More importantly, In My Opinion, creating derived types also means you don't have to consistently include a different namespace because the parent namespace contains the interfaces. I'm not sure I've ever seen a Microsoft example of interfaces stored in child namespaces that are then implement in the parent namespace (almost an Anti-Pattern if you ask me).
I definitely don't recommend segregating your code by type, eg:
MyNamespace.Interfaces
MyNamespace.Enums
MyNameSpace.Classes
MyNamespace.Structs
This doesn't add value to being descriptive. And it's akin to using System Hungarian notation, which is mostly if not now exclusively, frowned upon.
I HATE when I find interfaces and implementations in the same namespace/assembly. Please don't do that, if the project evolves, it's a pain in the ass to refactor.
When I reference an interface, I want to implement it, not to get all its implementations.
What might me be admissible is to put the interface with its dependency class(class that references the interface).

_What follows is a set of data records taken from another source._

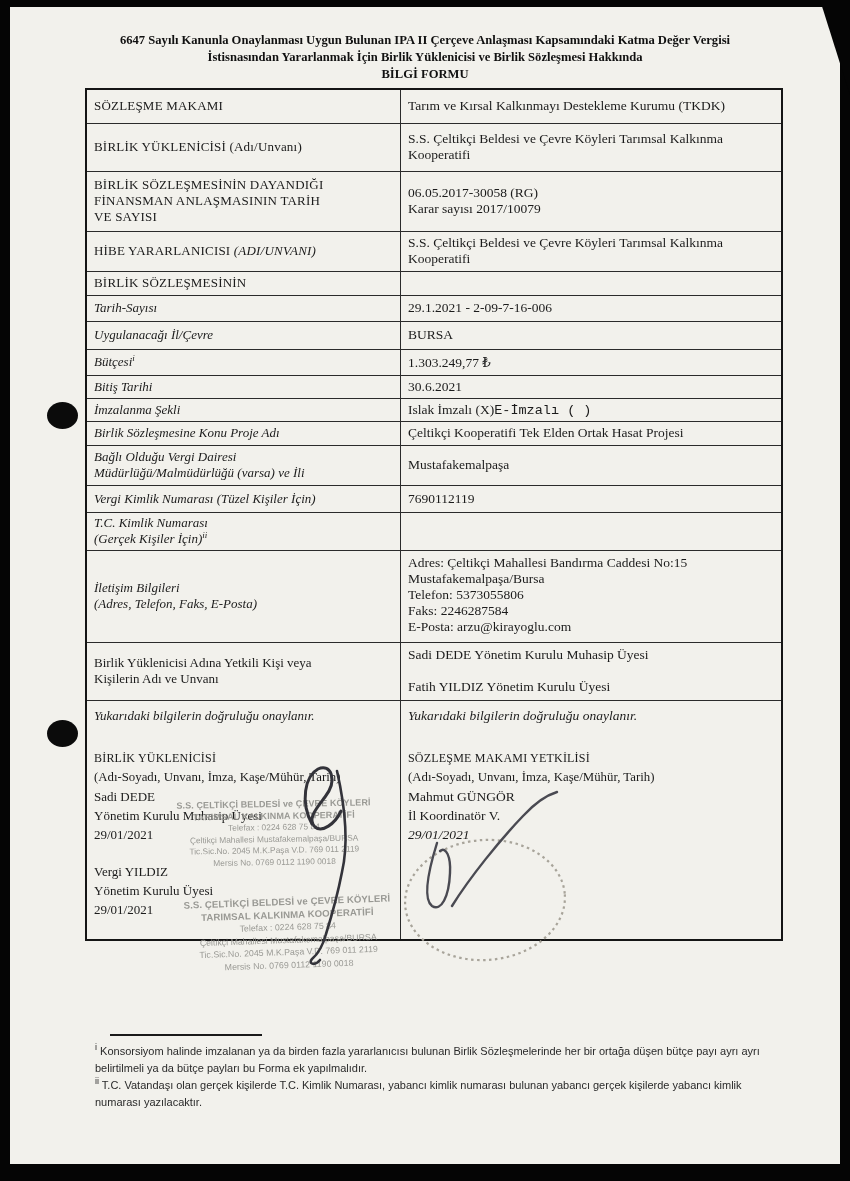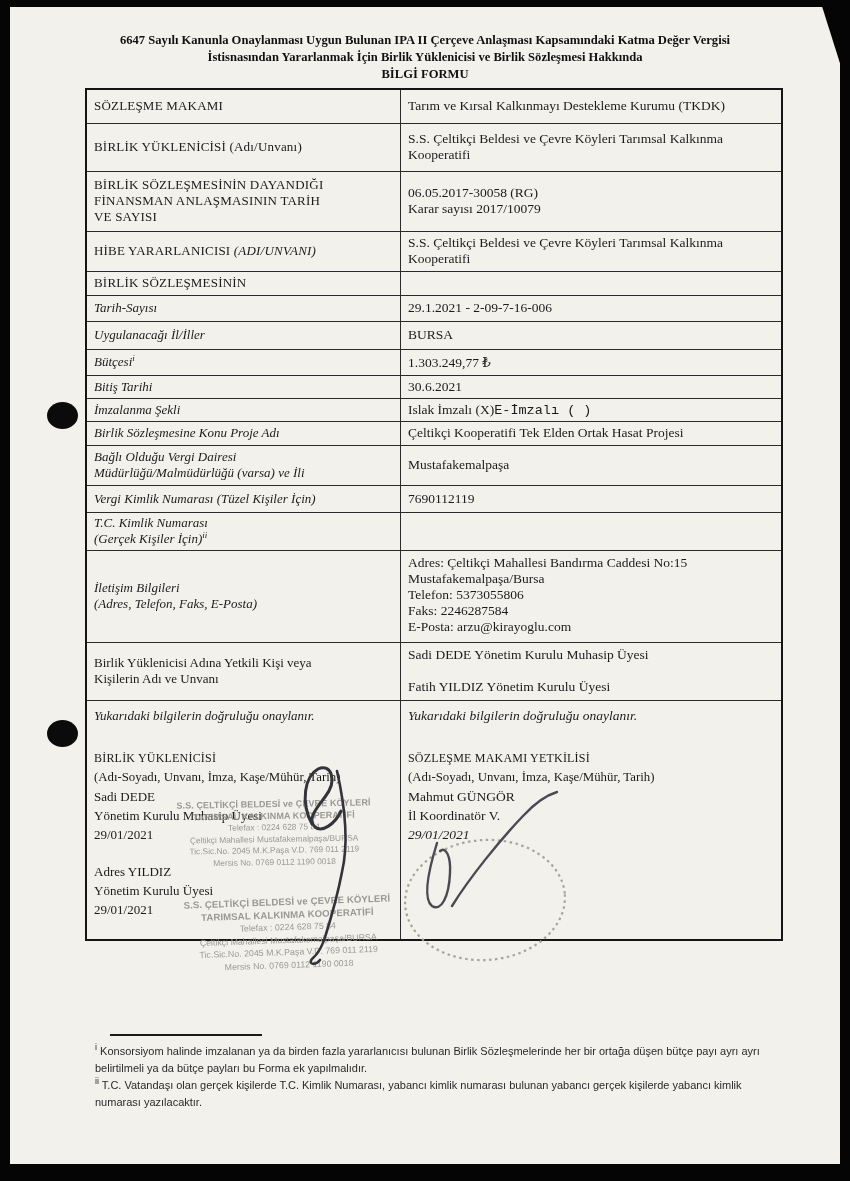--- a/index.html
+++ b/index.html
@@ -108,7 +108,7 @@
     <td class="vc"><span>29.1.2021 - 2-09-7-16-006</span></td>
   </tr>
   <tr style="height:28px;">
-    <td class="lc it"><span>Uygulanacağı İl/İller</span></td>
+    <td class="lc it"><span>Uygulanacağı İl/Çevre</span></td>
     <td class="vc"><span>BURSA</span></td>
   </tr>
   <tr style="height:26px;">

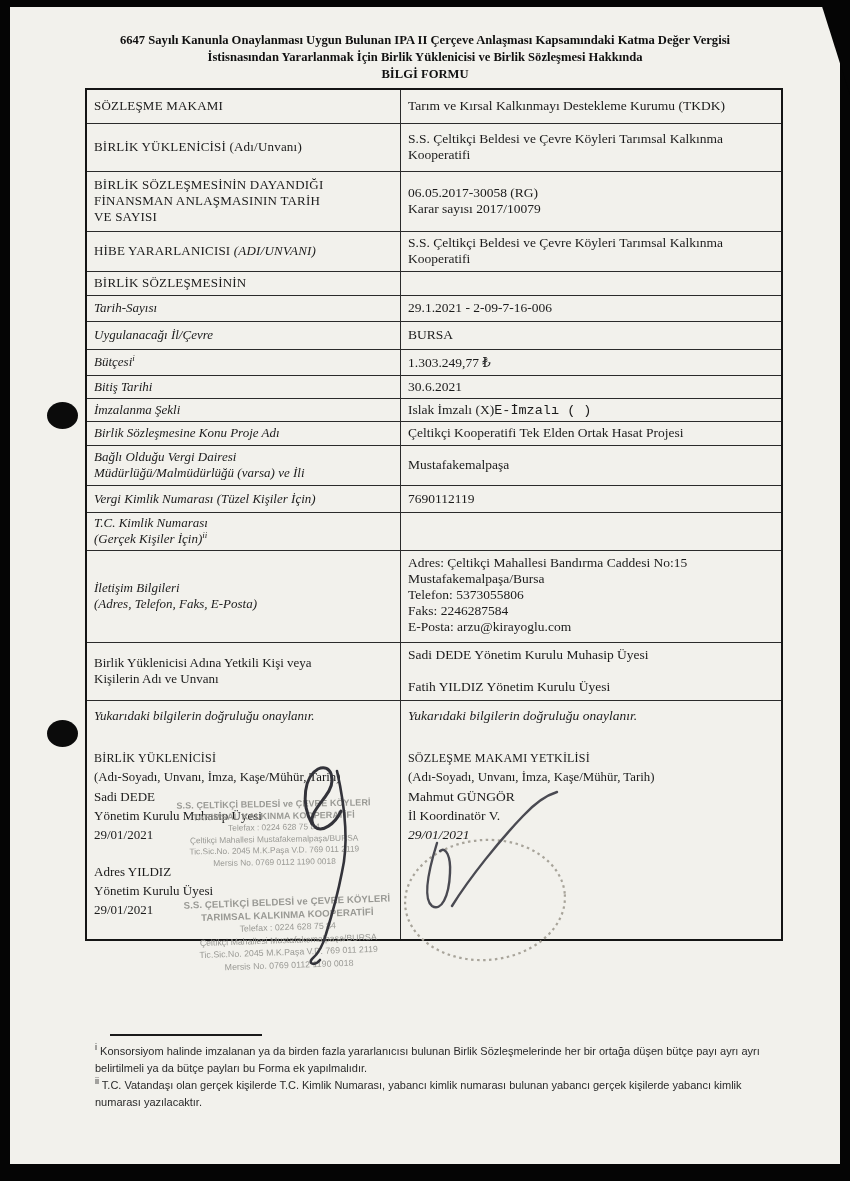--- a/index.html
+++ b/index.html
@@ -166,7 +166,7 @@
       <div>Yönetim Kurulu Muhasip Üyesi</div>
       <div>29/01/2021</div>
       <div class="sig-block2">
-        <div>Adres YILDIZ</div>
+        <div>Vergi YILDIZ</div>
         <div>Yönetim Kurulu Üyesi</div>
         <div>29/01/2021</div>
       </div>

EDIT: #Josh, I juste read the last sentence of mine, it's confusing! of course, both the dependency class and the one that implements it reference the interface. In order to make myself clear I'll give examples :
Acceptable :
Interface + implementation :
namespace A;
Interface IMyInterface
{
void MyMethod();
}
namespace A;
Interface MyDependentClass
{
private IMyInterface inject;
public MyDependentClass(IMyInterface inject)
{
this.inject = inject;
}
public void DoJob()
{
//Bla bla
inject.MyMethod();
}
}
Implementing class:
namespace B;
Interface MyImplementing : IMyInterface
{
public void MyMethod()
{
Console.WriteLine("hello world");
}
}
NOT ACCEPTABLE:
namespace A;
Interface IMyInterface
{
void MyMethod();
}
namespace A;
Interface MyImplementing : IMyInterface
{
public void MyMethod()
{
Console.WriteLine("hello world");
}
}
And please DON'T CREATE a project/garbage for your interfaces ! example : ShittyProject.Interfaces. You've missed the point!
Imagine you created a DLL reserved for your interfaces (200 MB). If you had to add a single interface with two line of codes, your users will have to update 200 MB just for two dumb signaturs!